Decision Date: October 28, 2005
Panel: Alan Andison
Keywords: Forest Practices Code of British Columbia Act – ss. 74(1) (a) and (b); Forest and Range Practices Act – ss. 71(1), (2) (a) (i) and (ii) and (b), (5) (a)-(g), 72 (a)-(c); due diligence; officially induced error; range use plans; over-grazing.
Beau West Ranches Ltd. (“Beau West”) and McDonald Ranch and Lumber Ltd. (“McDonald”) (collectively referred to as the “Appellants”) appealed two determinations issued by the District Manager, that the Appellants had contravened section 74(1) of the Forest Practices Code of British Columbia Act. A penalty of $500 was levied against each of the Appellants for incidents of exceeding a safe degree of use of certain pastures and having cattle out of rotation, contrary to an approved range use plan (“RUP”).
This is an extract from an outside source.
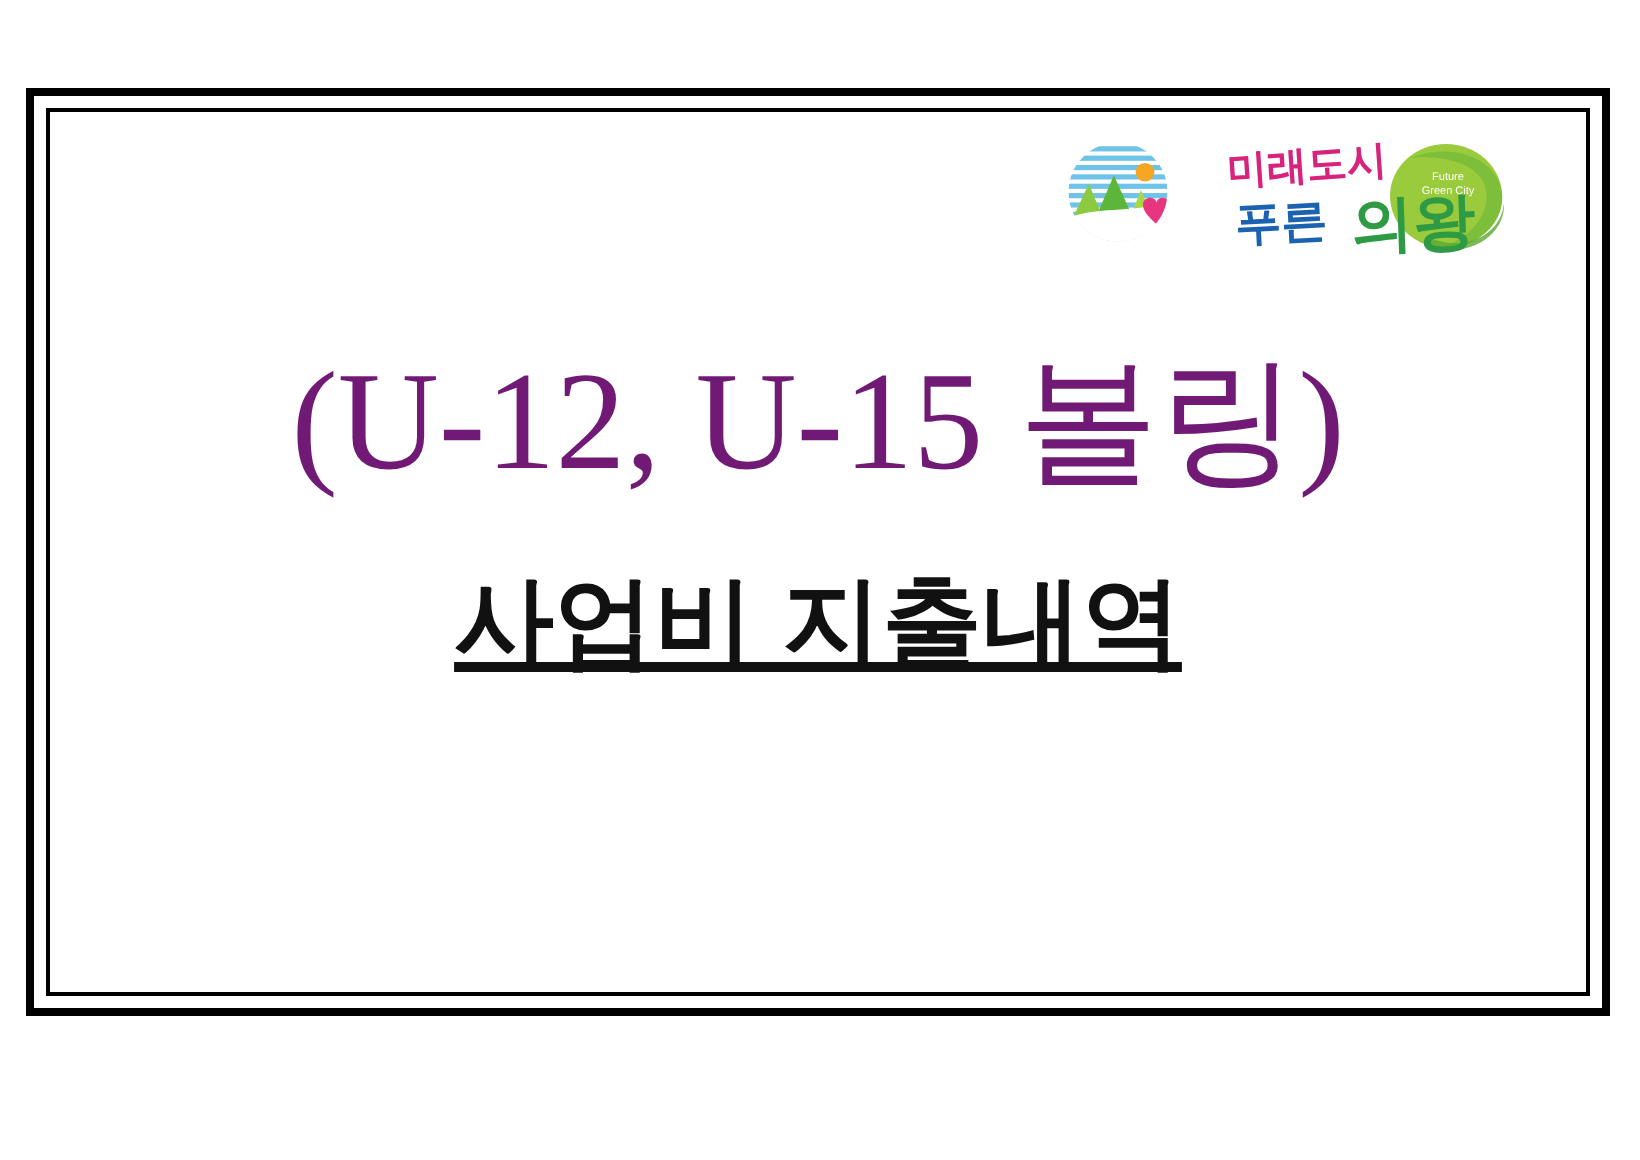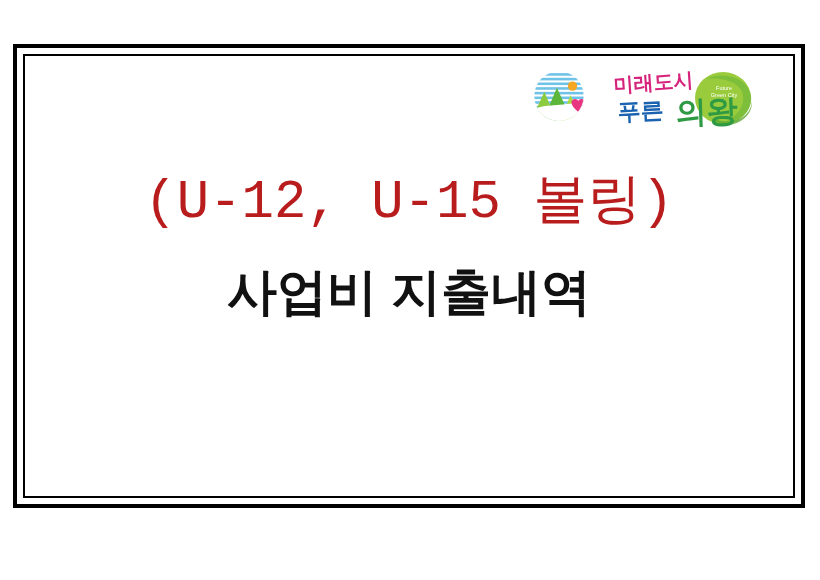"(U-12, U-15 볼링)" #subtitle { color: #b91c1c -> #701a75; font-family: Liberation Mono, monospace -> Liberation Serif, serif; font-size: 54px -> 70px }
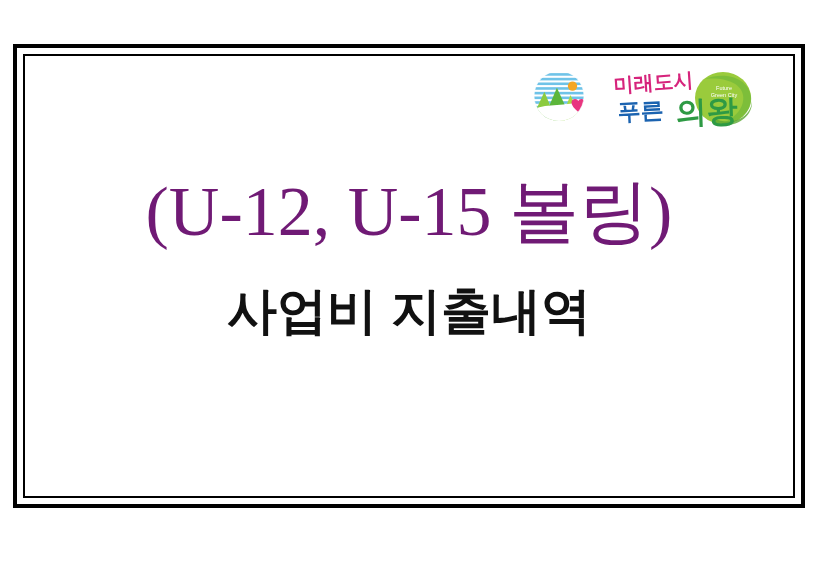"사업비 지출내역" #tagline { text-decoration: none -> underline }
The Appellants hold separate grazing licences, which allow them to graze livestock on Crown range in the Grasmere North Range Unit of the Rocky Mountain Forest District (the “Range”). As a condition of their respective licences, the Appellants signed RUPs, which set the terms and conditions of their use of the Range. These included: scheduling the order in which animals must be grazed in each pasture of the Range throughout the grazing season; specifications for the amount of use to which each pasture may be put; the number and types of animals that may be turned out on the Range; and, the total Animal Unit Months the rancher may utilize over the grazing season.
Beau West requested that the Commission find that there was no contravention; rescind the penalty imposed by the District Manager; issue an order to the District Manager that this proceeding should not effect future operational interaction between the Ministry and Beau West; and, make a recommendation to the Minister of Agriculture to initiate a formal review of this matter. The Commission did not consider the latter two requests, as it has no jurisdiction to do so under the Forest and Range Practices Act (“FRPA”). Further, Beau West submitted that the allegations of non-compliance were frivolous and vexatious, and that the District Manager was in a conflict of interest because he made the decision at the “Opportunity to be Heard” hearing (the “OHH”), while he was also the supervisor of the compliance and enforcement Ministry staff.
McDonald requested that the Commission rescind both the finding of non-compliance and the penalty.
The Commission found that the District Manager was not in a conflict of interest, because there was no evidence that the Appellants’ evidence and submissions were not fairly considered by the District Manager at the OHH. Further, the Commission found that a difference in views between Ministry staff and Beau West was insufficient to conclude that the Ministry’s allegations of non-compliance were vexatious or frivolous.
The Commission found that the Appellants’ cattle were out of rotation, contrary to the Appellants’ RUPs, that they were aware of inherent range management difficulties such as wildlife and recreational use, and that they should have adjusted their grazing operations accordingly. As a result, the Commission found that the safe degree of use that was set out in the Appellants’ RUPs was exceeded. Further, the Commission found that two agrologists’ reports that Ministry staff relied on to make their assessments of the Range provided reliable evidence regarding the condition of the Ranges, and that the Appellants should have been able to distinguish between safe and unsafe levels of Range use.
The Appellants submitted that actions taken on their part satisfied the requirements for of the defence of due diligence, which is provided by section 72(a) of the FRPA. The Commission found that hot, dry conditions during the 2003 grazing season, along with the difficulties related to wildlife grazing and recreational users made it difficult for ranchers to adhere to their RUP conditions. Nonetheless, the Commission found that there was little evidence that reasonable efforts to prevent overgrazing around water bodies, or to ensure that fencing was in proper repair were made. Thus, the Appellants did not make every reasonable effort to prevent cattle from being out of rotation, or to prevent the safe degree of use from being exceeded in 2003. Accordingly, the defence of due diligence did not apply.
The Commission also found that the defence of officially induced error did not apply because Ministry staff did not provide erroneous legal advice to the Appellants regarding their legal obligations as licencees.
In light of previous decisions involving comparable circumstances, the Commission found that the penalties were appropriate.
Accordingly, the Commission denied the appeals.